*** Extracted material Section Begins ***

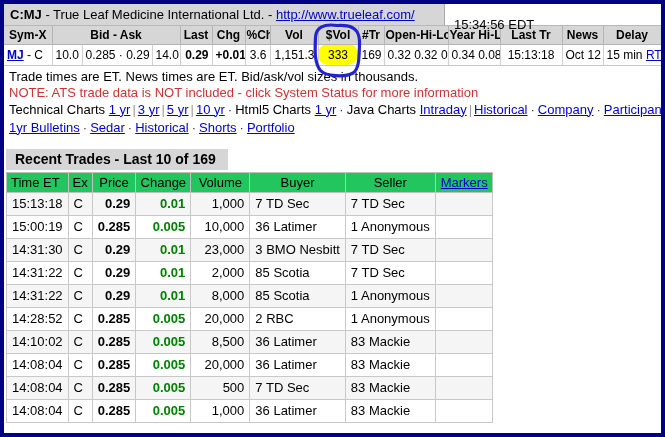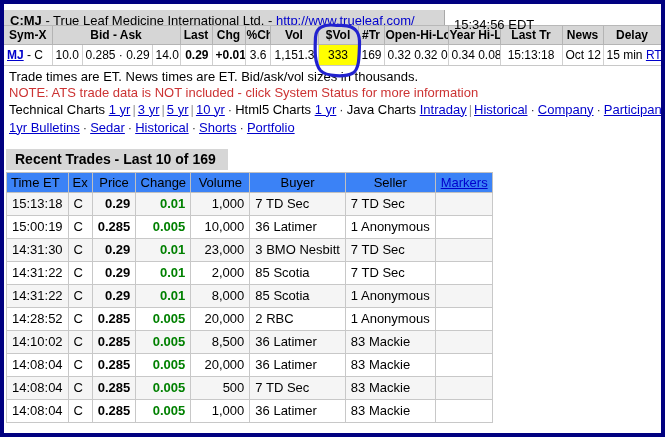--- a/index.html
+++ b/index.html
@@ -7,59 +7,59 @@
   .page {
     position: relative; width: 665px; height: 437px;
     border: 4px solid #000080; background: #fff; overflow: hidden;
   }
   a { color: #0000cc; text-decoration: underline; cursor: pointer; }
 
   
   .titlebar { display: flex; height: 22px; border-bottom: 1px solid #b8b8b8; font-size: 13px; }
   .title-left {
     flex: 0 0 441px; background: #d6d6d6; border-right: 1px solid #a8a8a8;
-    padding: 3px 0 0 6px; white-space: nowrap; overflow: hidden; color: #000; margin-top: 6px;
+    padding: 3px 0 0 6px; white-space: nowrap; overflow: hidden; color: #000;
   }
   .title-left .sym { font-weight: bold; }
   .title-time { flex: 1; background: #fff; padding: 13px 0 0 9px; color: #000; }
 
   
   table.quote { width: 657px; border-collapse: collapse; table-layout: fixed; font-size: 12px; }
   table.quote th {
     background: #d6d6d6; font-weight: bold; height: 18px; text-align: center;
     border-right: 1px solid #b4b4b4; border-bottom: 1px solid #b4b4b4;
     white-space: nowrap; overflow: hidden; padding: 0 1px;
   }
   table.quote td {
     height: 21px; border-right: 1px solid #d0d0d0; border-bottom: 1px solid #c8c8c8;
     white-space: nowrap; overflow: hidden; padding: 0 3px; color: #000;
   }
   .ar { text-align: right; } .ac { text-align: center; } .al { text-align: left; }
   .bold { font-weight: bold; }
   .green { color: #008000; }
-  .ylw { background: #ffff00; }
+  .ylw { background: #ffff00; border-radius: 10px; }
 
   
   .note { font-size: 13px; margin: 3px 0 1px 5px; color: #000; }
   .note-red { font-size: 13px; margin: 1px 0 2px 5px; color: #cc3333; }
 
   
   .nav { font-size: 13px; margin: 2px 0 0 5px; line-height: 16px; white-space: nowrap; }
   .arrow { color: #ee1111; font-weight: bold; margin-right: 4px; }
   .sep { color: #333; margin: 0 3px; }
   .pipe { color: #999; margin: 0 2px; }
 
   
   .caption {
     display: inline-block; margin: 13px 0 2px 2px; padding: 2px 12px 3px 9px;
     background: #d6d6d6; font-size: 14px; font-weight: bold; color: #000;
   }
   table.trades { border-collapse: collapse; table-layout: fixed; margin-left: 2px; font-size: 13px; }
   table.trades th {
-    background: #3b82f6; font-weight: normal; color: #000; height: 20px;
+    background: #22c55e; font-weight: normal; color: #000; height: 20px;
     border: 1px solid #c0c0c0; padding: 0 4px; white-space: nowrap; overflow: hidden;
   }
   table.trades td {
     height: 23px; border: 1px solid #c8c8c8; padding: 0 5px;
     white-space: nowrap; overflow: hidden; background: #fff;
   }
   table.trades tr:nth-child(even) td { background: #f5f5f5; }
 
   
   .annot { position: absolute; left: 306px; top: 18px; pointer-events: none; }

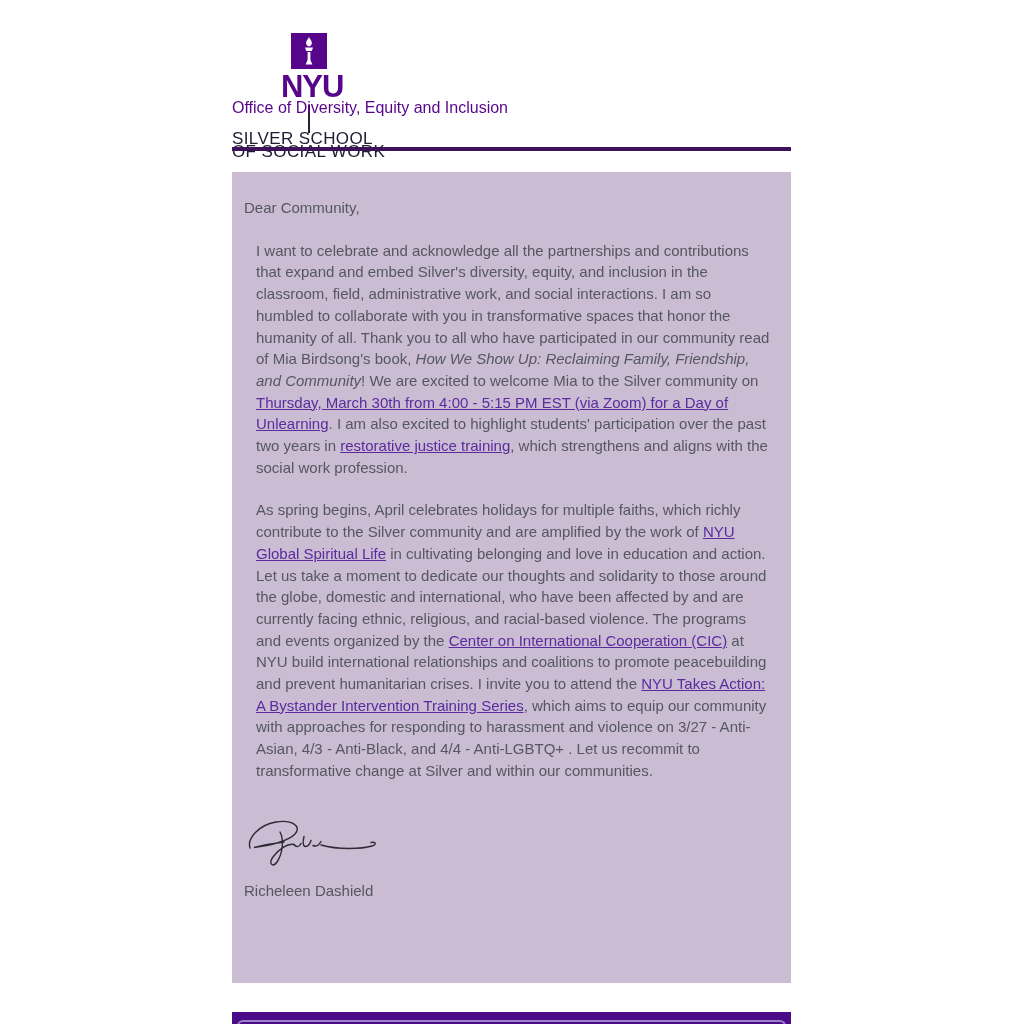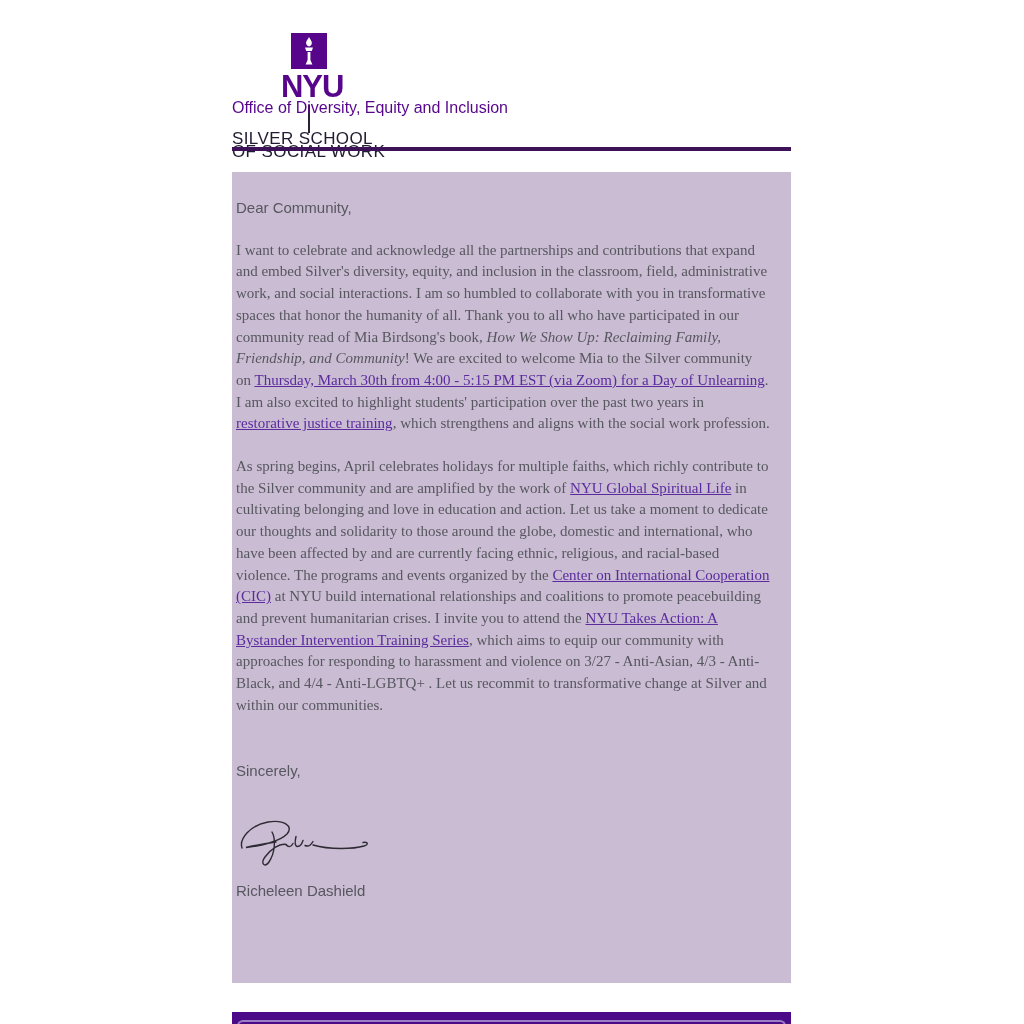--- a/index.html
+++ b/index.html
@@ -81,27 +81,27 @@
 
   
   .letter-box {
     position: absolute;
     left: 232px;
     top: 172px;
     width: 559px;
     height: 811px;
     background: #c9bcd3;
     box-sizing: border-box;
-    padding: 25px 20px 0 4px;
+    padding: 25px 20px 0 12px;
     color: #57575f;
     font-size: 15px;
     line-height: 21.7px;
   }
   .salutation { margin: 0; }
-  p.body-par { margin: 21px 0 0 0; font-family: Liberation Serif, serif; }
+  p.body-par { margin: 21px 0 0 12px; }
   .body-par em { font-style: italic; }
   a.body-link {
     color: #5b2b9e;
     text-decoration: underline;
     cursor: pointer;
   }
   .closing { margin: 44px 0 0 0; }
   .signature-svg {
     display: block;
     margin: 33px 0 0 2px;
@@ -154,21 +154,20 @@
 
   <div class="top-rule"></div>
 
   <div class="letter-box">
     <p class="salutation">Dear Community,</p>
 
     <p class="body-par"><span>I want to celebrate and acknowledge all the partnerships and contributions that expand and embed Silver's diversity, equity, and inclusion in the classroom, field, administrative work, and social interactions. I am so humbled to collaborate with you in transformative spaces that honor the humanity of all. Thank you to all who have participated in our community read of Mia Birdsong's book, </span><em>How We Show Up: Reclaiming Family, Friendship, and Community</em><span>! We are excited to welcome Mia to the Silver community on </span><a class="body-link" href="#">Thursday, March 30th from 4:00 - 5:15 PM EST (via Zoom) for a Day of Unlearning</a><span>.  I am also excited to highlight students' participation over the past two years in </span><a class="body-link" href="#">restorative justice training</a><span>, which strengthens and aligns with the social work profession.</span></p>
 
     <p class="body-par"><span>As spring begins, April celebrates holidays for multiple faiths, which richly contribute to the Silver community and are amplified by the work of </span><a class="body-link" href="#">NYU Global Spiritual Life</a><span> in cultivating belonging and love in education and action. Let us take a moment to dedicate our thoughts and solidarity to those around the globe, domestic and international, who have been affected by and are currently facing ethnic, religious, and racial-based violence. The programs and events organized by the </span><a class="body-link" href="#">Center on International Cooperation (CIC)</a><span> at NYU build international relationships and coalitions to promote peacebuilding and prevent humanitarian crises. I invite you to attend the </span><a class="body-link" href="#">NYU Takes Action: A Bystander Intervention Training Series</a><span>, which aims to equip our community with approaches for responding to harassment and violence on 3/27 - Anti-Asian, 4/3 - Anti-Black, and 4/4 - Anti-LGBTQ+ . Let us recommit to transformative change at Silver and within our communities.</span></p>
 
-    <p class="closing">Sincerely,</p>
 
     <svg class="signature-svg" width="138" height="56" viewBox="0 0 138 56" aria-hidden="true">
       <g fill="none" stroke="#2e2a33" stroke-width="1.4" stroke-linecap="round">
         <path d="M4 33 C 1 24, 12 10, 30 7 C 46 4.5, 56 11, 49 19 C 42 26.5, 22 31, 8 32.5 C 18 30, 30 28, 38 27"></path>
         <path d="M34 17 C 38 24, 37 38, 31 47 C 27 53, 22 49, 27 42 C 33 34, 42 28, 48 29.5"></path>
         <path d="M48 29.5 c 2 3, 5 3, 7 -1 m 3 -7 c -1.5 6, -1 10, 1.5 10 c 2.5 0, 4.5 -3, 5.5 -6 m 2 5 c 3 1.5, 6 -0.5, 8 -4"></path>
         <path d="M75 30 C 92 35, 116 34, 126 31 C 131 29.5, 130 26.5, 125 27.5"></path>
       </g>
     </svg>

*** Extracted material Section Ends ***

**Brief**
Verbatim copy, pictures excluded: output the lines from the first line of the records above through the line containing "flex; height: 22px;".

**The answer**
--- a/index.html
+++ b/index.html
@@ -7,59 +7,59 @@
   .page {
     position: relative; width: 665px; height: 437px;
     border: 4px solid #000080; background: #fff; overflow: hidden;
   }
   a { color: #0000cc; text-decoration: underline; cursor: pointer; }
 
   
   .titlebar { display: flex; height: 22px; border-bottom: 1px solid #b8b8b8; font-size: 13px; }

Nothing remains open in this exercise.